University Place hinders its own project

April 8th, 2008 by Republican By Default

As usual, the Tacoma News Tribune comes out on the side of tax and spend politicians in University Place with this headline: City cuts traffic fees, but developers still complain.

Toward the bottom of the article the writer states the real issue:

The city continues to struggle to get its Town Center project up and running.

The background:

The council adopted its first traffic impact fee in April, $4,995.

The city reduced the fee to $4,825 in June and dropped it again Monday night.

The council voted 6-0 Monday night to reduce the traffic impact fee about 22 percent, from $4,825 to $3,894 for every vehicle trip a new development creates during busiest traffic hours.

That sounds to me like the city council knows the fee is a mistake and they’re back-peddling to fix their mistake. And of course they’re scaling it back just enough to get the fees coming in without making it too low to squeeze every penny out of businesses that they can.

So what does the city base their high fees on?

“When our intersections reach capacity,” she said, “we can’t have development until we increase that capacity.”

City officials said key intersections will require improvements within six years to keep them from failing – making drivers wait too long to get through.

That’s a strange definition of ‘failing’. It seems to me that ‘failing’ is what the city council is doing by hindering business and their own pet project. I guess they’ll find success any way they can. In this case they’ll save the intersections by preventing growth with stifling fees on developers. They won’t need bigger intersections if no one is around to use them. Smart plan.

Developers view of the issue:

“High impact fees have already damaged economic development in this community,” warned Art Broback, a developer in the city.
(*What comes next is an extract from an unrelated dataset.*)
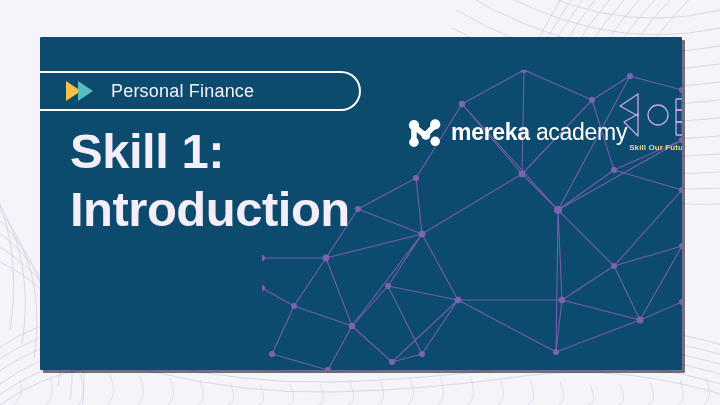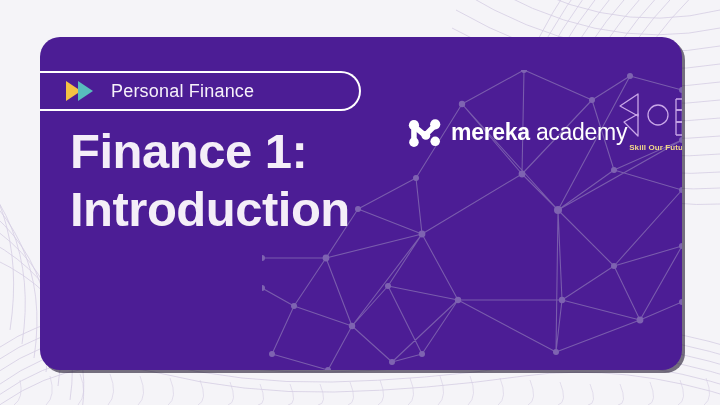"Personal Finance" #slide-card { background: #4c1d95 -> #0c4a6e; border-radius: 20px -> 1px }
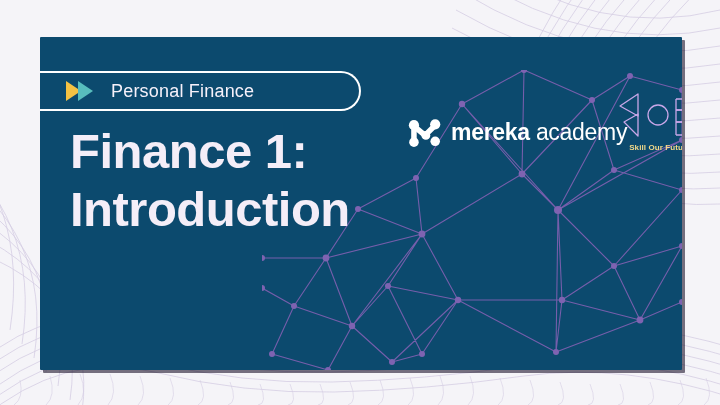"Finance 1:" h1 { text: Finance -> Skill }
Dean Saffle, a local contractor, accused city officials if using high fees to force small developers to underwrite costs of the $250 million Town Center mixed use project.

“You’re trying to do it on the backs of developers,” he said. “It isn’t going to happen.”

Politicians in this area really don’t understand growth. They seem to view it as justification for their pet projects. UP has their Town Center. Tacoma has its Convention Center, Link-to-nothing Light Rail, the failed plan to build a financial district (which now has a name, “International Financial Services Area”, or IFSA) and even hopes for a streetcar line (which failed decades ago when).

When will they learn. And when will the TNT learn to write an article that doesn’t bury the lede.